■ Stored data:
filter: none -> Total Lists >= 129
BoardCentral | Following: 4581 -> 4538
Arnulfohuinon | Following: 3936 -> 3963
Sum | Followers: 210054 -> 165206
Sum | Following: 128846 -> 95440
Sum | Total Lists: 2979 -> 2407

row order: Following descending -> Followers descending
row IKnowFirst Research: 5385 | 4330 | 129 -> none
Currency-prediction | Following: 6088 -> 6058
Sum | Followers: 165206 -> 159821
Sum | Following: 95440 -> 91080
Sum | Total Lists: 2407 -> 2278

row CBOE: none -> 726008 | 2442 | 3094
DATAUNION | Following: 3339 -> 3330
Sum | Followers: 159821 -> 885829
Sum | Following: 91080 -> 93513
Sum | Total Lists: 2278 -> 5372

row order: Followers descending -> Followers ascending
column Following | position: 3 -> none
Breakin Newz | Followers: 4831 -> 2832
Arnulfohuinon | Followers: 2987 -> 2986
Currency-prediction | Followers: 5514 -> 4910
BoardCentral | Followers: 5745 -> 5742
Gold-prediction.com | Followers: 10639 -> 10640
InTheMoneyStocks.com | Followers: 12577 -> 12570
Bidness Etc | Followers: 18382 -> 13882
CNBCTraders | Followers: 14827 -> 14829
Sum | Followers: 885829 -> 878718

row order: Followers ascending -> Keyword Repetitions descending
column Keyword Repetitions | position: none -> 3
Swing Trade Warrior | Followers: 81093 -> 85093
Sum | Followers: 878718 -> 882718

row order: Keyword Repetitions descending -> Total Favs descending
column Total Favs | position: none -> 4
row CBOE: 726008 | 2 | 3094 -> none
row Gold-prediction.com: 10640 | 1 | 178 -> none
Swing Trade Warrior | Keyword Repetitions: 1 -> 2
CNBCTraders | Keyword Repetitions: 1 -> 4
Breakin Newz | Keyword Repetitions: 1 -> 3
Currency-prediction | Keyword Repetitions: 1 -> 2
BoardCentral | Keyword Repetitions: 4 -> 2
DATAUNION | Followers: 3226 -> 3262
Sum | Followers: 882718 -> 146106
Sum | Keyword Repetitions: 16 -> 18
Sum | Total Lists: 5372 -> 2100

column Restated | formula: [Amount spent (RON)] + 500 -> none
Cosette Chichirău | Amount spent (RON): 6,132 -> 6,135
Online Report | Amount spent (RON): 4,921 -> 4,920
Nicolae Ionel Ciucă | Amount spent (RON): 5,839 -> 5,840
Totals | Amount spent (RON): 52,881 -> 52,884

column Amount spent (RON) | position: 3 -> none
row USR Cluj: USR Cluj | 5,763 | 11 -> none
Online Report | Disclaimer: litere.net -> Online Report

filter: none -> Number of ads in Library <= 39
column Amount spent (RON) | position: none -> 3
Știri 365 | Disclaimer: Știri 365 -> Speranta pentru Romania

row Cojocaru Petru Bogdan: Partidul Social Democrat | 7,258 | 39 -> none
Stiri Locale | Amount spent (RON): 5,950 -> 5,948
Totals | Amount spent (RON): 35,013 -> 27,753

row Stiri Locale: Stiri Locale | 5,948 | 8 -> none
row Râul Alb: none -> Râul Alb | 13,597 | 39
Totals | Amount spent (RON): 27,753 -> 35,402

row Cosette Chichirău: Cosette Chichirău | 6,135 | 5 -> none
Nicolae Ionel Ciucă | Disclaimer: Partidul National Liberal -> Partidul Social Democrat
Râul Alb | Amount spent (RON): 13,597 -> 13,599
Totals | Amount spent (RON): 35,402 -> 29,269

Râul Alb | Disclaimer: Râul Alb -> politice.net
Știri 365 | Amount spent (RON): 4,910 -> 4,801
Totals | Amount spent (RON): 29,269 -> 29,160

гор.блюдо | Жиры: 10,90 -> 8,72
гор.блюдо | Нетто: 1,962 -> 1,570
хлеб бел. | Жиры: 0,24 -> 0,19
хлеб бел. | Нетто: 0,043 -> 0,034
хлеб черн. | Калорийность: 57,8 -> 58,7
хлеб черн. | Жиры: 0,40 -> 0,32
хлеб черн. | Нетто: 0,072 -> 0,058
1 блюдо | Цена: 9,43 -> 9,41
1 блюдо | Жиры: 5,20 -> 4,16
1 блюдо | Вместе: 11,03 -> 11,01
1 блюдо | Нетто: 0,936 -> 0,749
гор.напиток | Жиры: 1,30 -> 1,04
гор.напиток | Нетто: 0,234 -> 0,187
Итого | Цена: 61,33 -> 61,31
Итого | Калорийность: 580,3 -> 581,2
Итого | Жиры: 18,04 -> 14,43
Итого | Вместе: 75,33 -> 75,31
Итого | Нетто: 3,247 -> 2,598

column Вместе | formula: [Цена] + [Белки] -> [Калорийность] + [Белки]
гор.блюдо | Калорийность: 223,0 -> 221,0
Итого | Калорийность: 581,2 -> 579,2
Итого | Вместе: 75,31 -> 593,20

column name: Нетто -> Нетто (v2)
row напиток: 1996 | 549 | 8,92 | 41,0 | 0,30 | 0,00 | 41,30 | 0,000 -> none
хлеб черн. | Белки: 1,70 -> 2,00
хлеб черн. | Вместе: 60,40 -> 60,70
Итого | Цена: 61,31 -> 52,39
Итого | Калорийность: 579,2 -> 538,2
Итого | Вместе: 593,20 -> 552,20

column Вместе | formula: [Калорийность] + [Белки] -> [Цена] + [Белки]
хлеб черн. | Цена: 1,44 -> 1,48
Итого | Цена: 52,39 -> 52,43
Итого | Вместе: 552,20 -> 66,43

■ YOUR OBJECTIVE: Write down every entry exactly.

■ ANSWER BELOW:
filter: none -> Total Lists >= 129
BoardCentral | Following: 4581 -> 4538
Arnulfohuinon | Following: 3936 -> 3963
Sum | Followers: 210054 -> 165206
Sum | Following: 128846 -> 95440
Sum | Total Lists: 2979 -> 2407

row order: Following descending -> Followers descending
row IKnowFirst Research: 5385 | 4330 | 129 -> none
Currency-prediction | Following: 6088 -> 6058
Sum | Followers: 165206 -> 159821
Sum | Following: 95440 -> 91080
Sum | Total Lists: 2407 -> 2278

row CBOE: none -> 726008 | 2442 | 3094
DATAUNION | Following: 3339 -> 3330
Sum | Followers: 159821 -> 885829
Sum | Following: 91080 -> 93513
Sum | Total Lists: 2278 -> 5372

row order: Followers descending -> Followers ascending
column Following | position: 3 -> none
Breakin Newz | Followers: 4831 -> 2832
Arnulfohuinon | Followers: 2987 -> 2986
Currency-prediction | Followers: 5514 -> 4910
BoardCentral | Followers: 5745 -> 5742
Gold-prediction.com | Followers: 10639 -> 10640
InTheMoneyStocks.com | Followers: 12577 -> 12570
Bidness Etc | Followers: 18382 -> 13882
CNBCTraders | Followers: 14827 -> 14829
Sum | Followers: 885829 -> 878718

row order: Followers ascending -> Keyword Repetitions descending
column Keyword Repetitions | position: none -> 3
Swing Trade Warrior | Followers: 81093 -> 85093
Sum | Followers: 878718 -> 882718

row order: Keyword Repetitions descending -> Total Favs descending
column Total Favs | position: none -> 4
row CBOE: 726008 | 2 | 3094 -> none
row Gold-prediction.com: 10640 | 1 | 178 -> none
Swing Trade Warrior | Keyword Repetitions: 1 -> 2
CNBCTraders | Keyword Repetitions: 1 -> 4
Breakin Newz | Keyword Repetitions: 1 -> 3
Currency-prediction | Keyword Repetitions: 1 -> 2
BoardCentral | Keyword Repetitions: 4 -> 2
DATAUNION | Followers: 3226 -> 3262
Sum | Followers: 882718 -> 146106
Sum | Keyword Repetitions: 16 -> 18
Sum | Total Lists: 5372 -> 2100

column Restated | formula: [Amount spent (RON)] + 500 -> none
Cosette Chichirău | Amount spent (RON): 6,132 -> 6,135
Online Report | Amount spent (RON): 4,921 -> 4,920
Nicolae Ionel Ciucă | Amount spent (RON): 5,839 -> 5,840
Totals | Amount spent (RON): 52,881 -> 52,884

column Amount spent (RON) | position: 3 -> none
row USR Cluj: USR Cluj | 5,763 | 11 -> none
Online Report | Disclaimer: litere.net -> Online Report

filter: none -> Number of ads in Library <= 39
column Amount spent (RON) | position: none -> 3
Știri 365 | Disclaimer: Știri 365 -> Speranta pentru Romania

row Cojocaru Petru Bogdan: Partidul Social Democrat | 7,258 | 39 -> none
Stiri Locale | Amount spent (RON): 5,950 -> 5,948
Totals | Amount spent (RON): 35,013 -> 27,753

row Stiri Locale: Stiri Locale | 5,948 | 8 -> none
row Râul Alb: none -> Râul Alb | 13,597 | 39
Totals | Amount spent (RON): 27,753 -> 35,402

row Cosette Chichirău: Cosette Chichirău | 6,135 | 5 -> none
Nicolae Ionel Ciucă | Disclaimer: Partidul National Liberal -> Partidul Social Democrat
Râul Alb | Amount spent (RON): 13,597 -> 13,599
Totals | Amount spent (RON): 35,402 -> 29,269

Râul Alb | Disclaimer: Râul Alb -> politice.net
Știri 365 | Amount spent (RON): 4,910 -> 4,801
Totals | Amount spent (RON): 29,269 -> 29,160

гор.блюдо | Жиры: 10,90 -> 8,72
гор.блюдо | Нетто: 1,962 -> 1,570
хлеб бел. | Жиры: 0,24 -> 0,19
хлеб бел. | Нетто: 0,043 -> 0,034
хлеб черн. | Калорийность: 57,8 -> 58,7
хлеб черн. | Жиры: 0,40 -> 0,32
хлеб черн. | Нетто: 0,072 -> 0,058
1 блюдо | Цена: 9,43 -> 9,41
1 блюдо | Жиры: 5,20 -> 4,16
1 блюдо | Вместе: 11,03 -> 11,01
1 блюдо | Нетто: 0,936 -> 0,749
гор.напиток | Жиры: 1,30 -> 1,04
гор.напиток | Нетто: 0,234 -> 0,187
Итого | Цена: 61,33 -> 61,31
Итого | Калорийность: 580,3 -> 581,2
Итого | Жиры: 18,04 -> 14,43
Итого | Вместе: 75,33 -> 75,31
Итого | Нетто: 3,247 -> 2,598

column Вместе | formula: [Цена] + [Белки] -> [Калорийность] + [Белки]
гор.блюдо | Калорийность: 223,0 -> 221,0
Итого | Калорийность: 581,2 -> 579,2
Итого | Вместе: 75,31 -> 593,20

column name: Нетто -> Нетто (v2)
row напиток: 1996 | 549 | 8,92 | 41,0 | 0,30 | 0,00 | 41,30 | 0,000 -> none
хлеб черн. | Белки: 1,70 -> 2,00
хлеб черн. | Вместе: 60,40 -> 60,70
Итого | Цена: 61,31 -> 52,39
Итого | Калорийность: 579,2 -> 538,2
Итого | Вместе: 593,20 -> 552,20

column Вместе | formula: [Калорийность] + [Белки] -> [Цена] + [Белки]
хлеб черн. | Цена: 1,44 -> 1,48
Итого | Цена: 52,39 -> 52,43
Итого | Вместе: 552,20 -> 66,43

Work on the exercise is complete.